This isn’t to say, of course, that the political practice of populist parties is identical to the practices of parties committed to representative democracy. Some populist leaders are authoritarians taking advantage of the circumstances they confront to advance their authoritarianism. And perhaps proto-authoritarians see a distinctive political advantage in current circumstances by using the language of populism; if so, there might be a greater tendency for proto-authoritarians to present themselves as populists than for non-authoritarians. Populists across the political spectrum probably do favour using forms of direct democracy somewhat more frequently, though typically within a Rule of Law framework that reserves substantial space for decisions by representative bodies. My central point, though, is that we really should disaggregate the category ‘populism’ (or ‘majoritarian democracy’) into subcategories that expressly refer to politics. Ananlysis could then identify not only the commonalities between right- and left-wing populist forms of politics but also the quite important differences between their programs and (sometimes) their modes of political mobilisation.
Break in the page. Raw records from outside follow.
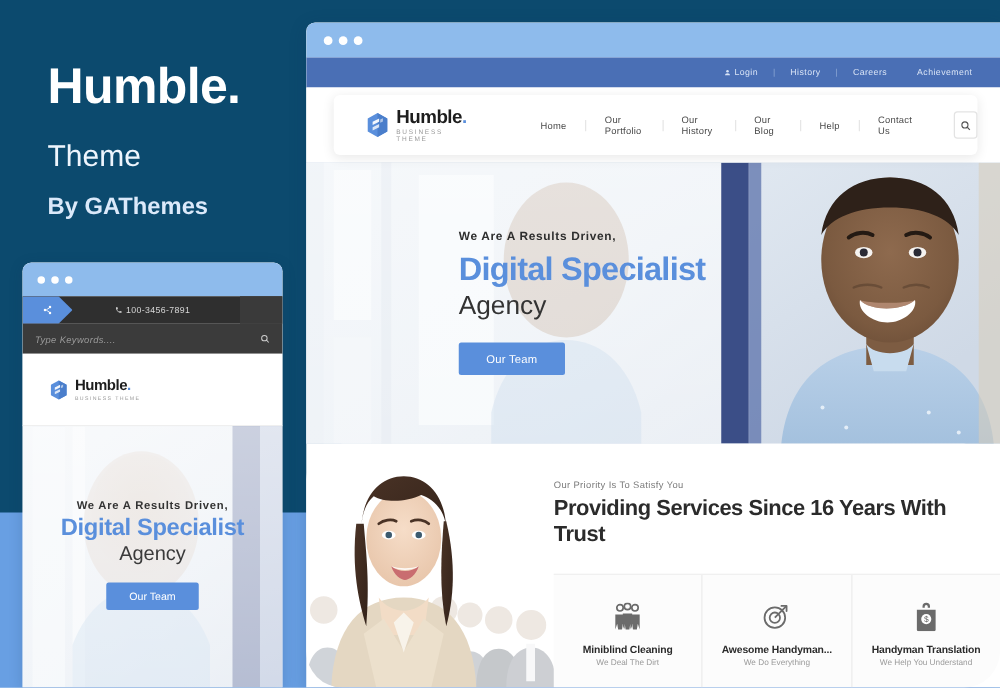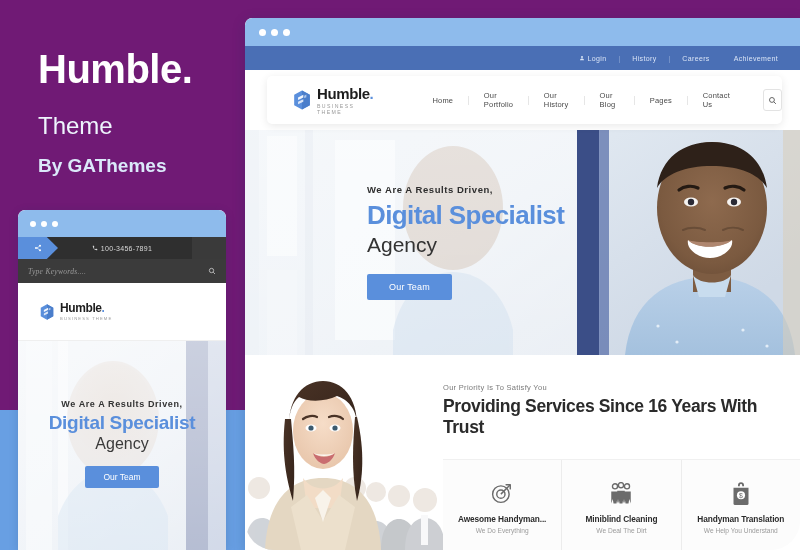--- a/index.html
+++ b/index.html
@@ -2,21 +2,21 @@
 <html><head>
 <meta charset="utf-8">
 <style>
   * { box-sizing: border-box; margin: 0; padding: 0; }
   html, body {
     width: 800px; height: 550px;
     overflow: hidden;
     font-family: "Liberation Sans", sans-serif;
     background: #689fe3;
   }
-  .stage { position: relative; width: 800px; height: 410px; background: #701a75; }
+  .stage { position: relative; width: 800px; height: 410px; background: #0c4a6e; }
 
   
   .promo { position: absolute; left: 38px; top: 48px; width: 200px; }
   .promo-title {
     font-size: 40px; font-weight: 700; color: #ffffff;
     letter-spacing: -0.5px; line-height: 1.05;
   }
   .promo-sub {
     font-size: 24px; font-weight: 400; color: #eef5fd;
     margin-top: 23px; line-height: 1.1;
@@ -53,21 +53,21 @@
     clip-path: polygon(0 0, 72% 0, 100% 50%, 72% 100%, 0 100%);
   }
   .m-phone { font-size: 7px; color: #d8d8d8; letter-spacing: .3px; display: flex; align-items: center; gap: 3px; }
   .m-topbar-right { position: absolute; right: 0; top: 0; width: 34px; height: 22px; background: #3a3a3a; }
 
   .m-search {
     height: 24px; background: #3b3b3b;
     display: flex; align-items: center; justify-content: space-between;
     padding: 0 10px;
   }
-  .m-search-ph { font-size: 7.5px; color: #9a9a9a; font-style: italic; letter-spacing: .3px; font-family: Liberation Serif, serif; }
+  .m-search-ph { font-size: 7.5px; color: #9a9a9a; font-style: italic; letter-spacing: .3px; }
 
   .m-logobar {
     height: 58px; background: #fff; display: flex; align-items: center;
     padding-left: 22px; border-bottom: 1px solid #efefef;
   }
 
   .m-hero { position: relative; height: 209px; overflow: hidden; }
   .m-hero-text {
     position: absolute; left: 0; right: 0; top: 58px;
     text-align: center; z-index: 3; padding: 0 6px;
@@ -318,21 +318,21 @@
 
         <nav class="d-menu">
           <a href="#">Home</a>
           <span class="mdiv"></span>
           <a href="#">Our Portfolio</a>
           <span class="mdiv"></span>
           <a href="#">Our History</a>
           <span class="mdiv"></span>
           <a href="#">Our Blog</a>
           <span class="mdiv"></span>
-          <a href="#">Pages</a>
+          <a href="#">Help</a>
           <span class="mdiv"></span>
           <a href="#">Contact Us</a>
         </nav>
 
         <div class="d-search-btn">
           <svg width="9" height="9" viewBox="0 0 24 24" fill="none" stroke="#555" stroke-width="2.4">
             <circle cx="10.5" cy="10.5" r="6.5"></circle>
               <path d="M15.5 15.5L21 21"></path>
           </svg>
         </div>
@@ -457,48 +457,48 @@
       </div>
 
       <div class="d-svc-text">
         <div class="svc-eyebrow">Our Priority Is To Satisfy You</div>
         <div class="svc-title">Providing Services Since 16 Years With Trust</div>
       </div>
 
       <div class="svc-cards">
         <div class="svc-card">
           <div class="svc-icon">
-            <svg width="24" height="24" viewBox="0 0 32 32" fill="none" stroke="#6b6b6b" stroke-width="1.9">
-              <circle cx="14.5" cy="17.5" r="11"></circle>
-              <circle cx="14.5" cy="17.5" r="5.5"></circle>
-              <path d="M14.5 17.5L27 5"></path>
-              <path d="M21.5 5H27v5.5" stroke-linejoin="round" stroke-linecap="round"></path>
-            </svg>
-          </div>
-          <div class="svc-name">Awesome Handyman...</div>
-          <div class="svc-desc">We Do Everything</div>
-        </div>
-
-        <div class="svc-card">
-          <div class="svc-icon">
             <svg width="24" height="22" viewBox="0 0 32 28" fill="#6b6b6b">
               <circle cx="8" cy="5" r="3.4" fill="none" stroke="#6b6b6b" stroke-width="1.8"></circle>
               <circle cx="16" cy="3.6" r="3.4" fill="none" stroke="#6b6b6b" stroke-width="1.8"></circle>
               <circle cx="24" cy="5" r="3.4" fill="none" stroke="#6b6b6b" stroke-width="1.8"></circle>
               <path d="M3 12h10v16l-2-6-1 6H6l-1-6-2 6z"></path>
               <path d="M11 11h10v17l-2-6-1 6h-4l-1-6-2 6z"></path>
               <path d="M19 12h10v16l-2-6-1 6h-4l-1-6-2 6z"></path>
             </svg>
           </div>
           <div class="svc-name">Miniblind Cleaning</div>
           <div class="svc-desc">We Deal The Dirt</div>
         </div>
 
         <div class="svc-card">
           <div class="svc-icon">
+            <svg width="24" height="24" viewBox="0 0 32 32" fill="none" stroke="#6b6b6b" stroke-width="1.9">
+              <circle cx="14.5" cy="17.5" r="11"></circle>
+              <circle cx="14.5" cy="17.5" r="5.5"></circle>
+              <path d="M14.5 17.5L27 5"></path>
+              <path d="M21.5 5H27v5.5" stroke-linejoin="round" stroke-linecap="round"></path>
+            </svg>
+          </div>
+          <div class="svc-name">Awesome Handyman...</div>
+          <div class="svc-desc">We Do Everything</div>
+        </div>
+
+        <div class="svc-card">
+          <div class="svc-icon">
             <svg width="22" height="24" viewBox="0 0 28 32" fill="#6b6b6b">
               <path d="M10 7V5.5a4 4 0 018 0V7h-2.4V5.5a1.6 1.6 0 10-3.2 0V7z"></path>
               <path d="M4 9h20v21a2 2 0 01-2 2H6a2 2 0 01-2-2z"></path>
               <circle cx="14" cy="19" r="5.4" fill="#ffffff"></circle>
               <text x="14" y="22.6" font-size="9" font-family="Liberation Sans, sans-serif" fill="#6b6b6b" text-anchor="middle">$</text>
             </svg>
           </div>
           <div class="svc-name">Handyman Translation</div>
           <div class="svc-desc">We Help You Understand</div>
         </div>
Why don’t we? Discussing the European Commission 2019 ‘Communication’ on ‘Strengthening the Rule of Law’, Barbara Grabowska-Moroz and Dimitry Kochenov ask, ‘What is Missing from This Picture?’, and criticise the Commission for ‘avoid[ing] calling a spade a spade’ (Grabowska-Moroz and Kochenov, p. 78). The ‘spade’ is ‘Rule of Law backsliding – deliberate dismantling of checks and balances – applied in Hungary and Poland’, as distinct from ‘typical everyday shortcomings regarding implementation of the Rule of Law principle’ (ibid.). They attribute this hesitancy to ‘political correct[ness]’ (ibid.), or perhaps more properly the political constraints on a multinational body like the European Commission. Academics don’t, or at least shouldn’t, feel the same constraints. What we do share, though, is a sense that academic analysis should operate at a higher level than we find in the daily workings of politics. Yet, where the relevant phenomenon arguably has a distinctive political tilt – that is, where the Rule of Law is distinctively threatened by right-wing populists – operating at that level can be deeply misleading. At the very least scholars concerned about the erosion of the Rule of Law should do their best to make sure that their generalisations about populism and majoritarian democracy hold true across the political spectrum.
The elision of economics
Mostly right-wing populism/majoritarian democracy became a threat to the Rule of Law because right-wing populist parties won reasonably free and fair elections. They won those elections because they offered voters a political program that the voters found more attractive than the programs being offered by parties of the centre and the left. I think that most observers think that the right-wing populist programs were more attractive because of economics. Many centrist and left-of-centre parties were in power when the economic crisis of 2007-08 (dates varied among affected countries) hit. They responded by adopting policies that exacerbated the economic pain their citizens were feeling. And they were punished for acquiescing in or even promoting the policies that caused the crisis and for the policies they adopted in response. It wasn’t so much that right-wing populists had positive programs to alleviate the economic pain, though they did promise to provide some direct payments to people who needed them, but more that they weren’t the ones who had been in power when the crisis hit.Footnote 5 Political scientists would describe this as a classic case of retrospective voting – casting your vote based on the performance of the incumbent parties rather on the promises of the opposition.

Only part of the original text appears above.